From the records, report how many lines hold the word "none", with the number as the sole reply.
[[ Given data open ]]
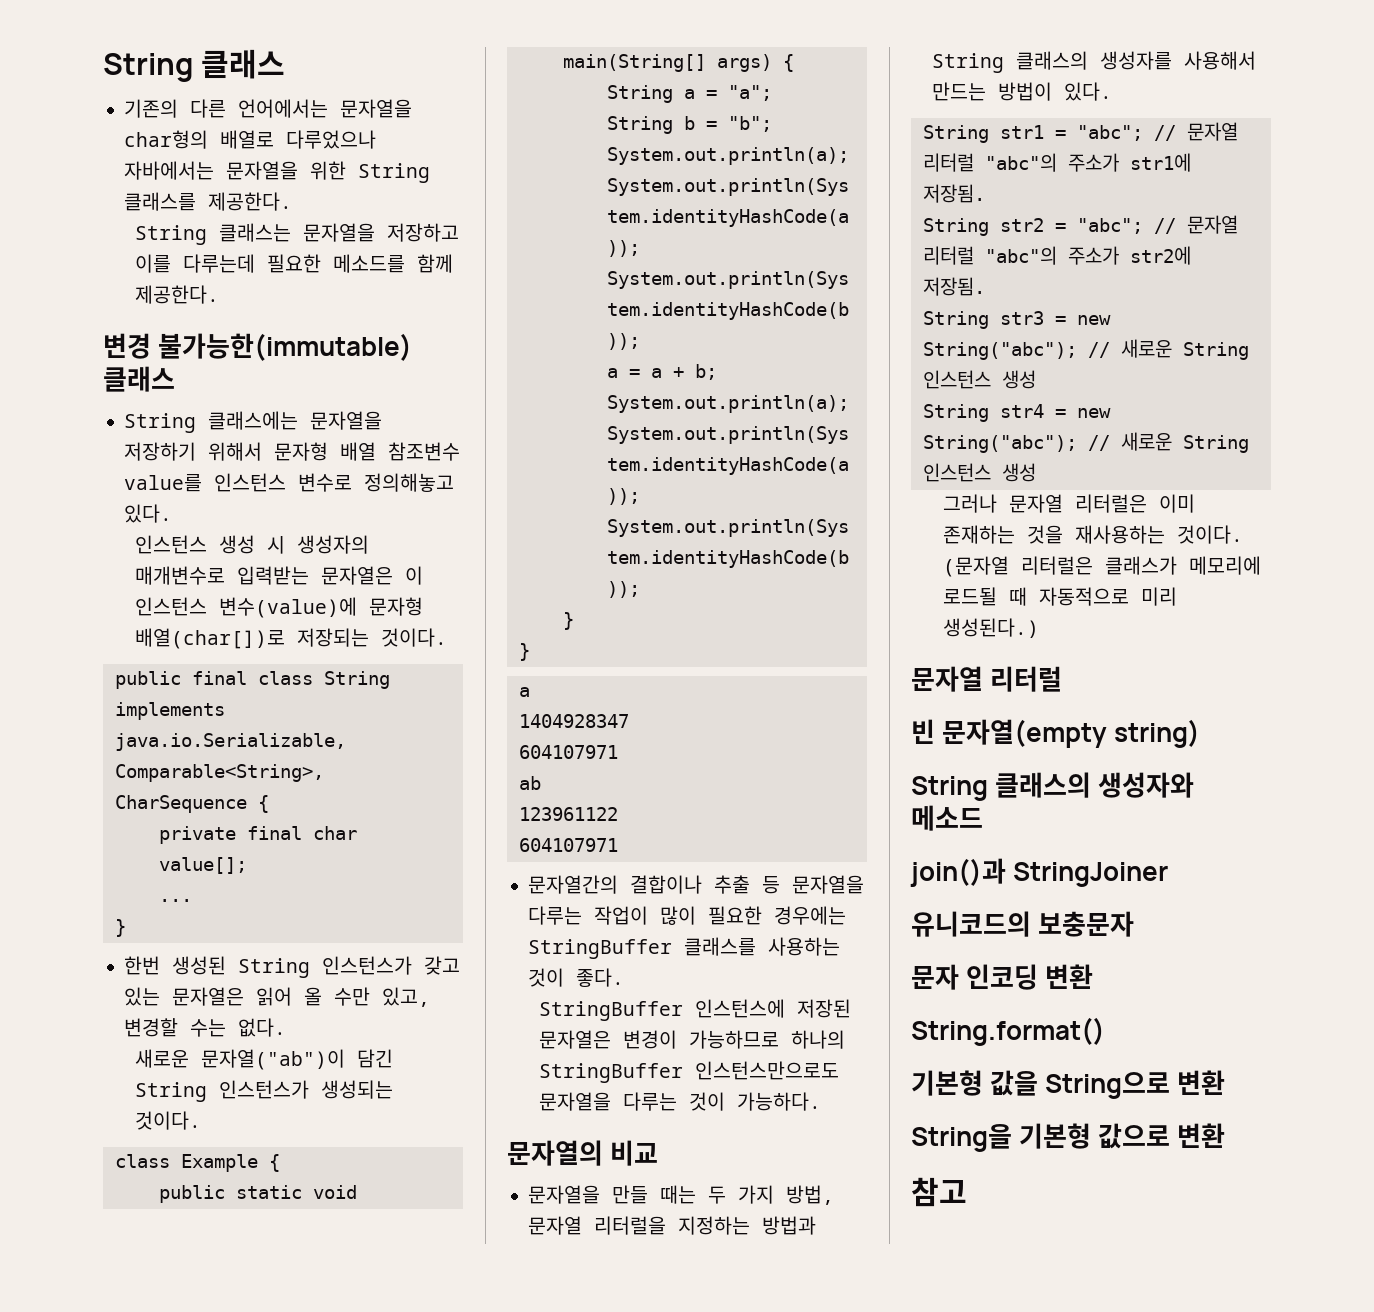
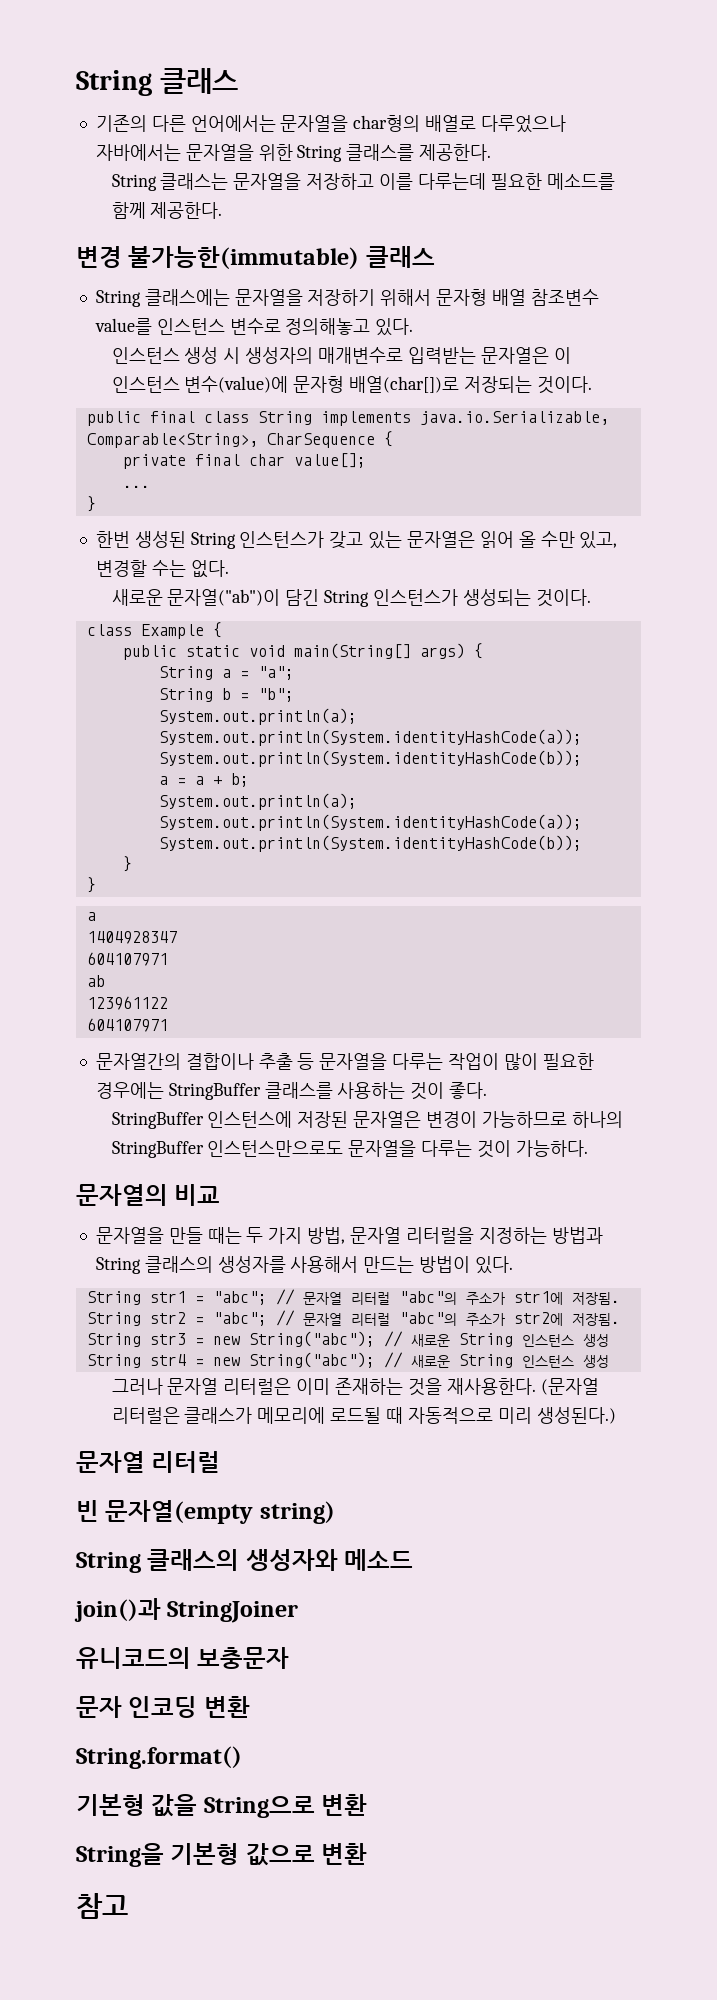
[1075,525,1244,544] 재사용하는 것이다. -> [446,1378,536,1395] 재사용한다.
[[ Given data closed ]]
[[ Given data open ]]
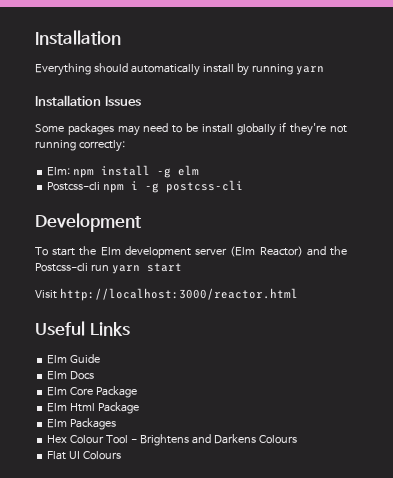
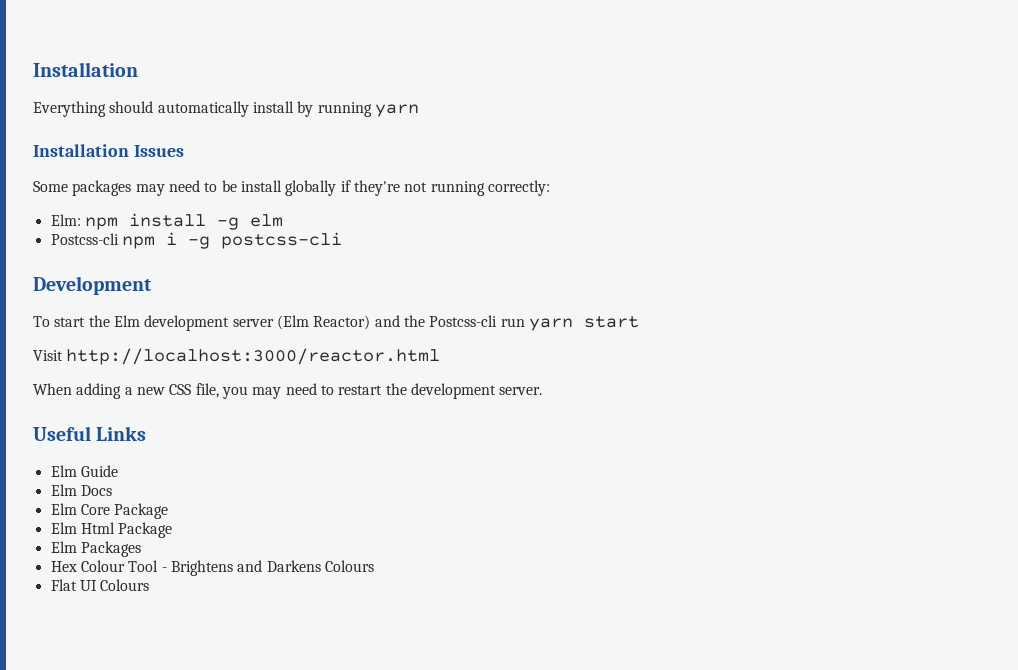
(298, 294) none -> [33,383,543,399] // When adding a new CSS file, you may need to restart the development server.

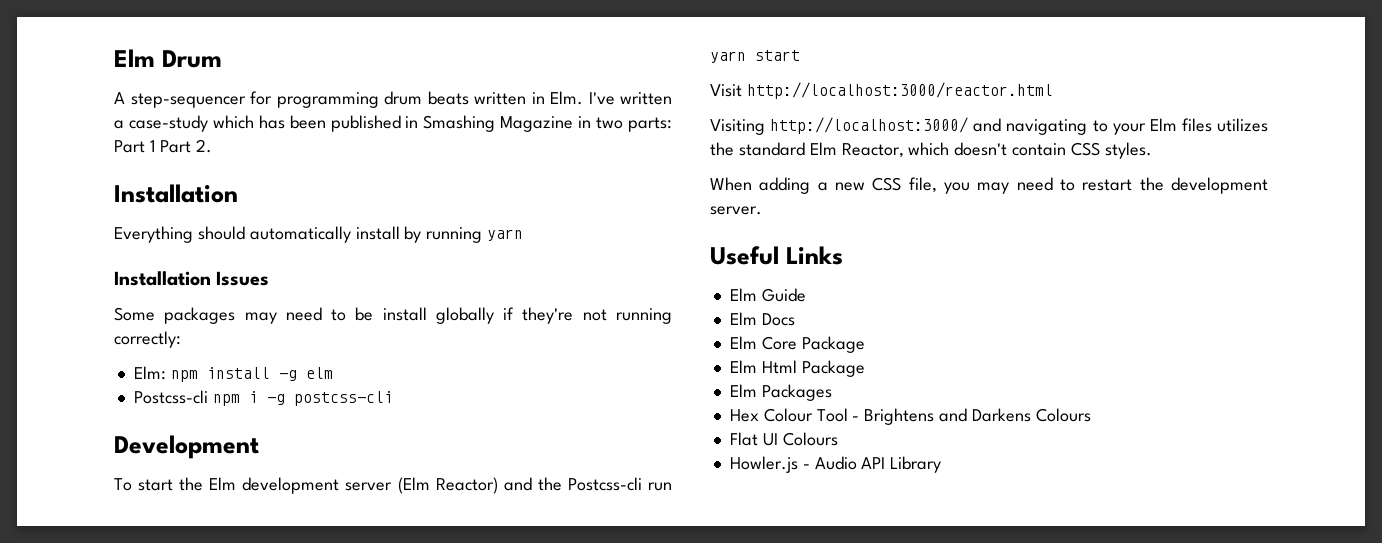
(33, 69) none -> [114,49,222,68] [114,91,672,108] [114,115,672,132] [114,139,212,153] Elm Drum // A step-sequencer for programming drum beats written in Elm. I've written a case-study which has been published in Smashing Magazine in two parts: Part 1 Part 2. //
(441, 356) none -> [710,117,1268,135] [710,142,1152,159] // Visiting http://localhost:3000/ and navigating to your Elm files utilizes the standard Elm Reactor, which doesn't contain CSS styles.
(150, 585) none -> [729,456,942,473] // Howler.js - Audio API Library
[[ Given data closed ]]
▸ Output of the task: 4